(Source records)
......

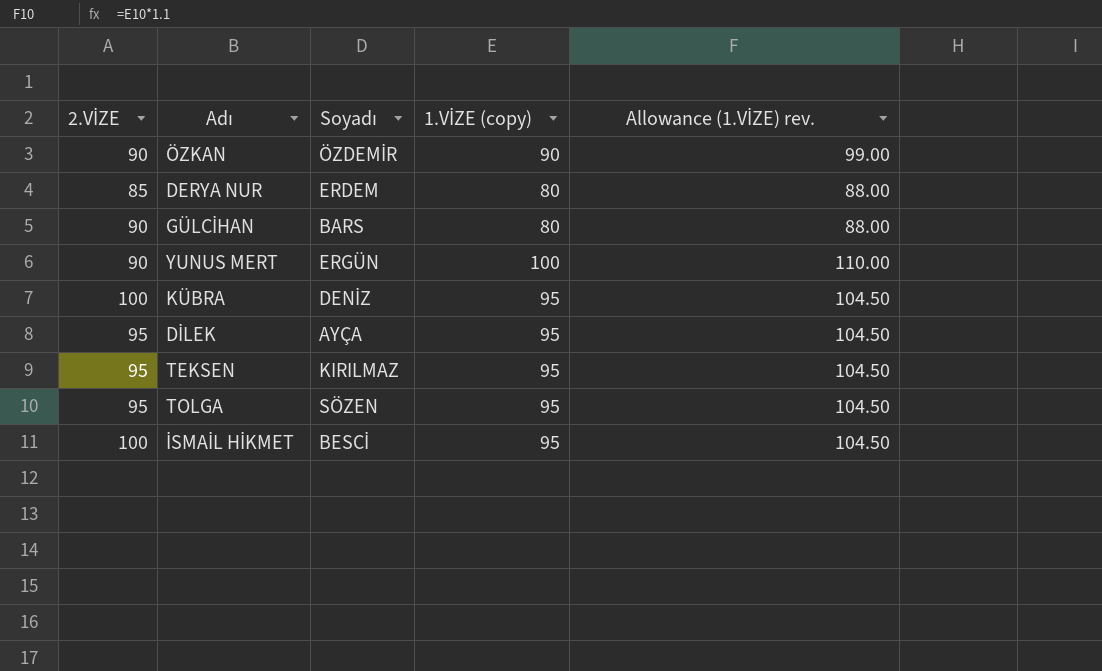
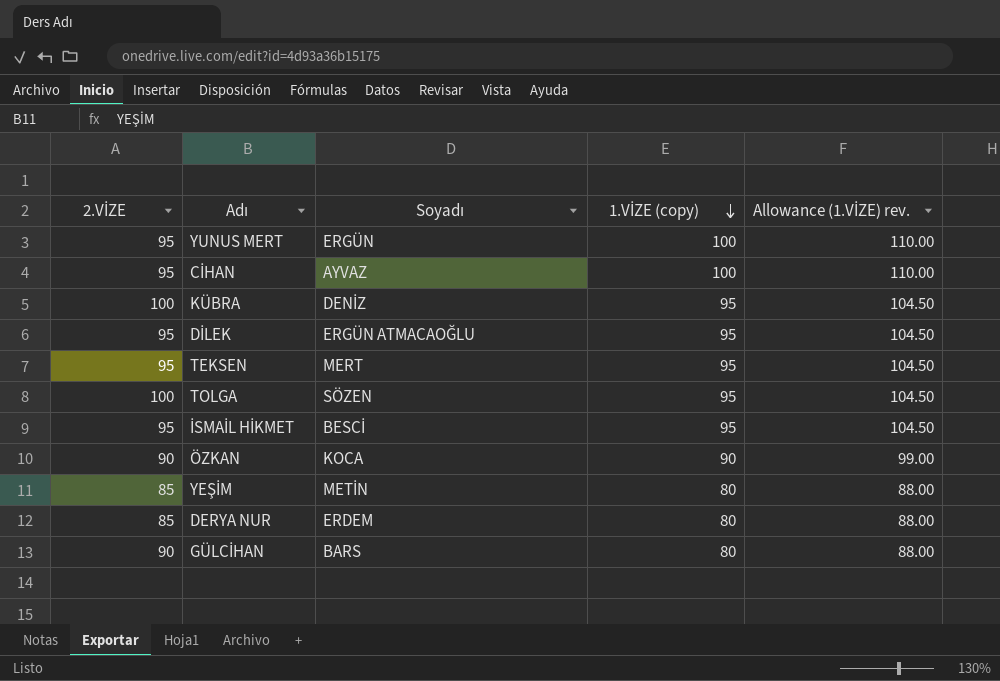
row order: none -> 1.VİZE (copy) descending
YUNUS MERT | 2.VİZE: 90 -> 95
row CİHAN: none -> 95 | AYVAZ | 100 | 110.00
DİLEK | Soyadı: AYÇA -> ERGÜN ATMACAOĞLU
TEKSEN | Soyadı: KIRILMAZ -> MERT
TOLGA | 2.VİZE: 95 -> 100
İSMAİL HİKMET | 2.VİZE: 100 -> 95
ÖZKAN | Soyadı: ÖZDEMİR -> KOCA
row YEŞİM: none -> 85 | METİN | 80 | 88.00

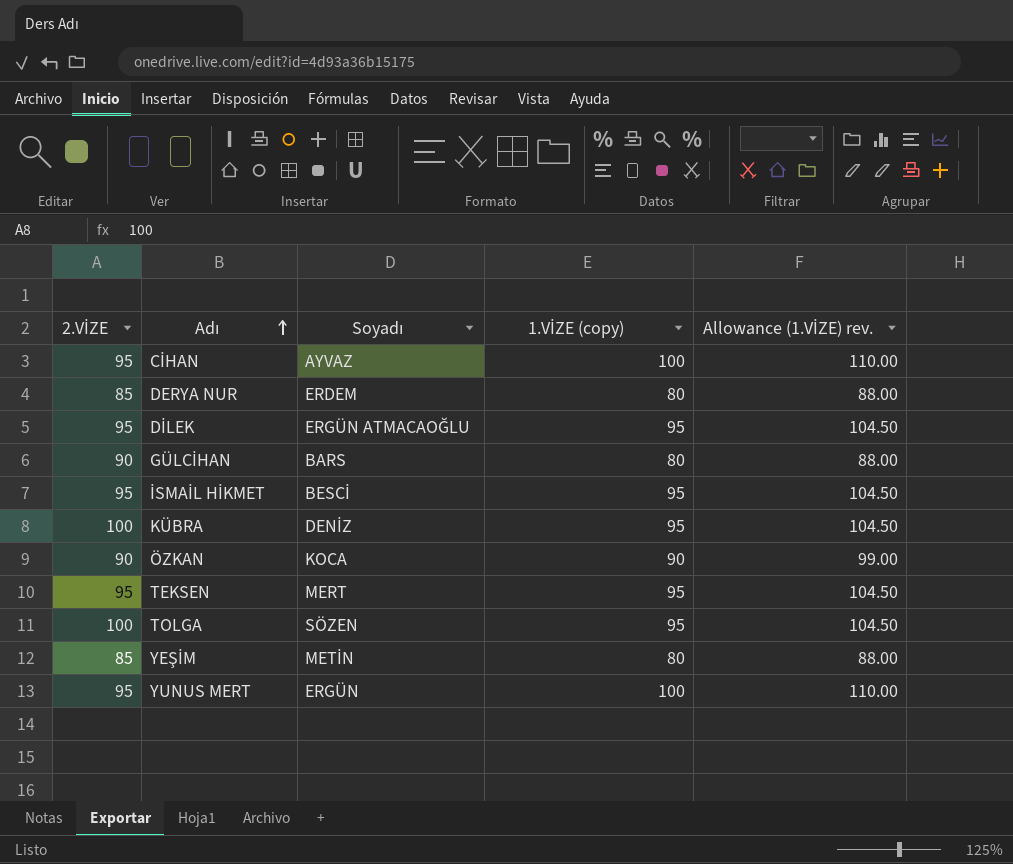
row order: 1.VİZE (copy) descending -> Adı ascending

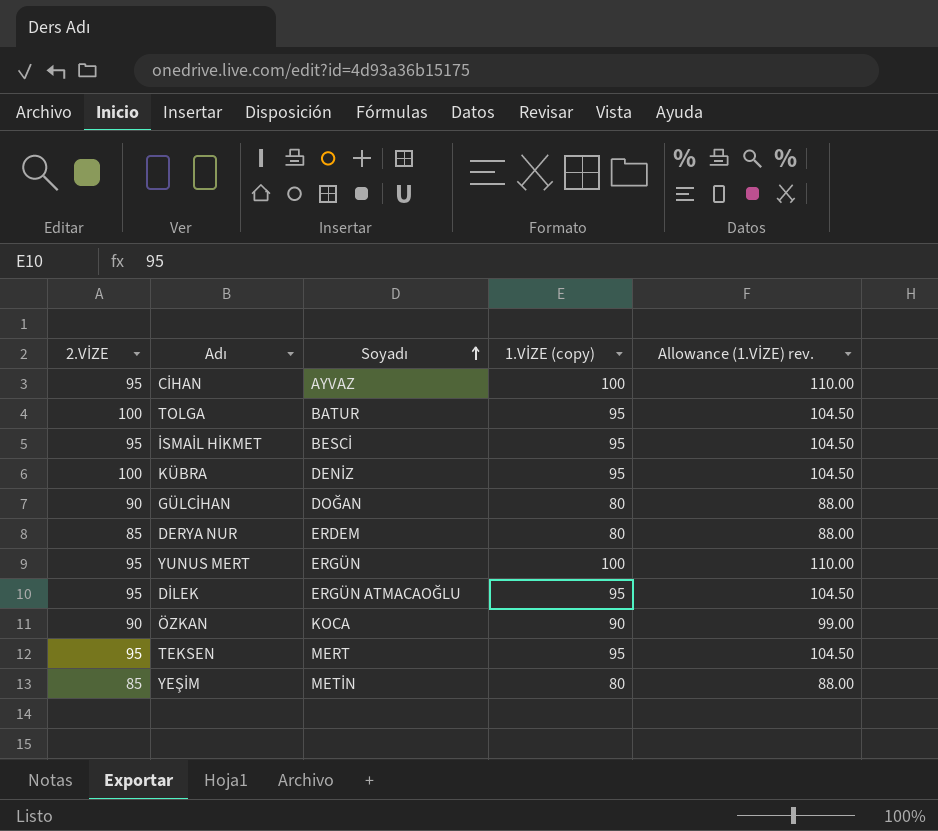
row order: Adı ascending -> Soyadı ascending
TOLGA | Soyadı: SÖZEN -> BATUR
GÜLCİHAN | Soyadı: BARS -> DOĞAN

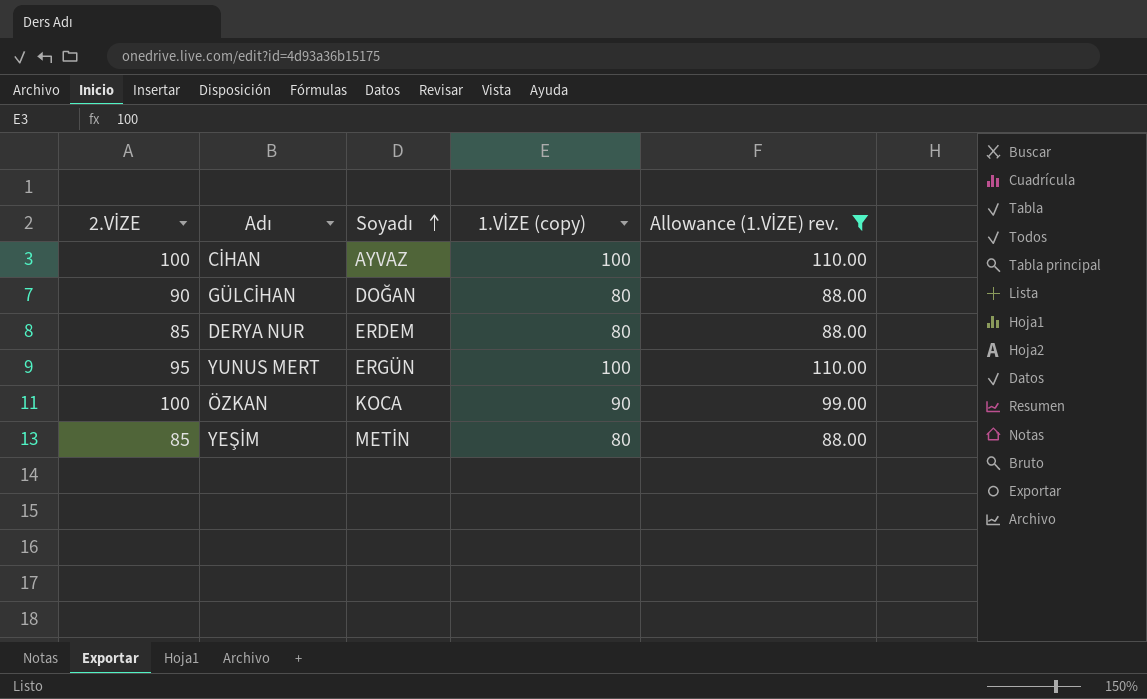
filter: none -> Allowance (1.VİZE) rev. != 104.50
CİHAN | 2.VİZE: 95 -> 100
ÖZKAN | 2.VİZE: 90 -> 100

......

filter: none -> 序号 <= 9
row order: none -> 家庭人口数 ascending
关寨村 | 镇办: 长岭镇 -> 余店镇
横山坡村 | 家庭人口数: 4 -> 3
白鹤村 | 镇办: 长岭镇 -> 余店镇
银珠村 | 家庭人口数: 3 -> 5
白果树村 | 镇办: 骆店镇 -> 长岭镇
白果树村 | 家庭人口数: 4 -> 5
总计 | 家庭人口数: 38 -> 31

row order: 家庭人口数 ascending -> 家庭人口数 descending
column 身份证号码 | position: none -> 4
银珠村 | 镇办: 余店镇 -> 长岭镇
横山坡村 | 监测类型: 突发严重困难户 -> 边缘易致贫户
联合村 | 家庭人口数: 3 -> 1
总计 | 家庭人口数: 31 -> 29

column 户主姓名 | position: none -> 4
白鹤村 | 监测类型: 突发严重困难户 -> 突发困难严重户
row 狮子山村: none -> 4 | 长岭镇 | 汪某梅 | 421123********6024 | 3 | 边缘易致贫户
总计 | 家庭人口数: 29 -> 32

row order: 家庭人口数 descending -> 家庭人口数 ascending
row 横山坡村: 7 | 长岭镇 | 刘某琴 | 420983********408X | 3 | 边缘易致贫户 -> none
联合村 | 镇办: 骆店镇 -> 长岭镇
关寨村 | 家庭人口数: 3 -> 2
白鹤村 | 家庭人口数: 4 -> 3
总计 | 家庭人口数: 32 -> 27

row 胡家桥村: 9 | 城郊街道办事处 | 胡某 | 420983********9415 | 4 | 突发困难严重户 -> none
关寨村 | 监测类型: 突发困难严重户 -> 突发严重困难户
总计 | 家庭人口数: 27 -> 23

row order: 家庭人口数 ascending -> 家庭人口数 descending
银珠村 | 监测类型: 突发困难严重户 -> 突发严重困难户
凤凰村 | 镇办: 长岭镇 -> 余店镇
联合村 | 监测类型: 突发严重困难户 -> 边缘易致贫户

......

▸ **WHAT TO DO**: For this exercise, transcribe exactly the part of the records above that opens with the line containing "YUNUS MERT | 2.VİZE: 90 -> 95" and closes with the one containing "ÖZKAN | 2.VİZE: 90 -> 100". Pictures are not part of the copy.

▸ **SOLUTION TO THE EXERCISE**:
YUNUS MERT | 2.VİZE: 90 -> 95
row CİHAN: none -> 95 | AYVAZ | 100 | 110.00
DİLEK | Soyadı: AYÇA -> ERGÜN ATMACAOĞLU
TEKSEN | Soyadı: KIRILMAZ -> MERT
TOLGA | 2.VİZE: 95 -> 100
İSMAİL HİKMET | 2.VİZE: 100 -> 95
ÖZKAN | Soyadı: ÖZDEMİR -> KOCA
row YEŞİM: none -> 85 | METİN | 80 | 88.00

row order: 1.VİZE (copy) descending -> Adı ascending

row order: Adı ascending -> Soyadı ascending
TOLGA | Soyadı: SÖZEN -> BATUR
GÜLCİHAN | Soyadı: BARS -> DOĞAN

filter: none -> Allowance (1.VİZE) rev. != 104.50
CİHAN | 2.VİZE: 95 -> 100
ÖZKAN | 2.VİZE: 90 -> 100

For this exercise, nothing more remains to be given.